Records from a data source:
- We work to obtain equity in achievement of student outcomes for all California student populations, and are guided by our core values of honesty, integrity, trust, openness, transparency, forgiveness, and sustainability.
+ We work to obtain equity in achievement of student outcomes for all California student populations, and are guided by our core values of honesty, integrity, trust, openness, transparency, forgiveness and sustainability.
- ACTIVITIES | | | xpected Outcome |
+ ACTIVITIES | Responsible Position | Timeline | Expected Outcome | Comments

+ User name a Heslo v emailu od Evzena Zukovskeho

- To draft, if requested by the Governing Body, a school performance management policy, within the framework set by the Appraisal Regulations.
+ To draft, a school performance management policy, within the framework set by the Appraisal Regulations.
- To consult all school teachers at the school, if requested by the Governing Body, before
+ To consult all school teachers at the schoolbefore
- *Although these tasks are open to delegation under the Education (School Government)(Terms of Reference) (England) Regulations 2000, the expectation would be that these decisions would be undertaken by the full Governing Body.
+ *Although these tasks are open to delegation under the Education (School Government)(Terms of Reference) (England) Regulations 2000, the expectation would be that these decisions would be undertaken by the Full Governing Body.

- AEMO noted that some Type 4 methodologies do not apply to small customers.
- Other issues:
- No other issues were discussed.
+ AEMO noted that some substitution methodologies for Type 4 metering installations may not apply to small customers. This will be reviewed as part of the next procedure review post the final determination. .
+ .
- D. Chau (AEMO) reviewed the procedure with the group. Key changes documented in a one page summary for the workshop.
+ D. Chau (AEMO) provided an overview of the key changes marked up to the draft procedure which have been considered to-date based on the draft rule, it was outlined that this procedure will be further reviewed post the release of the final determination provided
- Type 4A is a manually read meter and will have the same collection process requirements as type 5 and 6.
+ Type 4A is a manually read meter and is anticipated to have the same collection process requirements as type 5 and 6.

__TASK TO COMPLETE__
Say how many lines above contain "performance", and give no words besides the number.

__RESULT__
2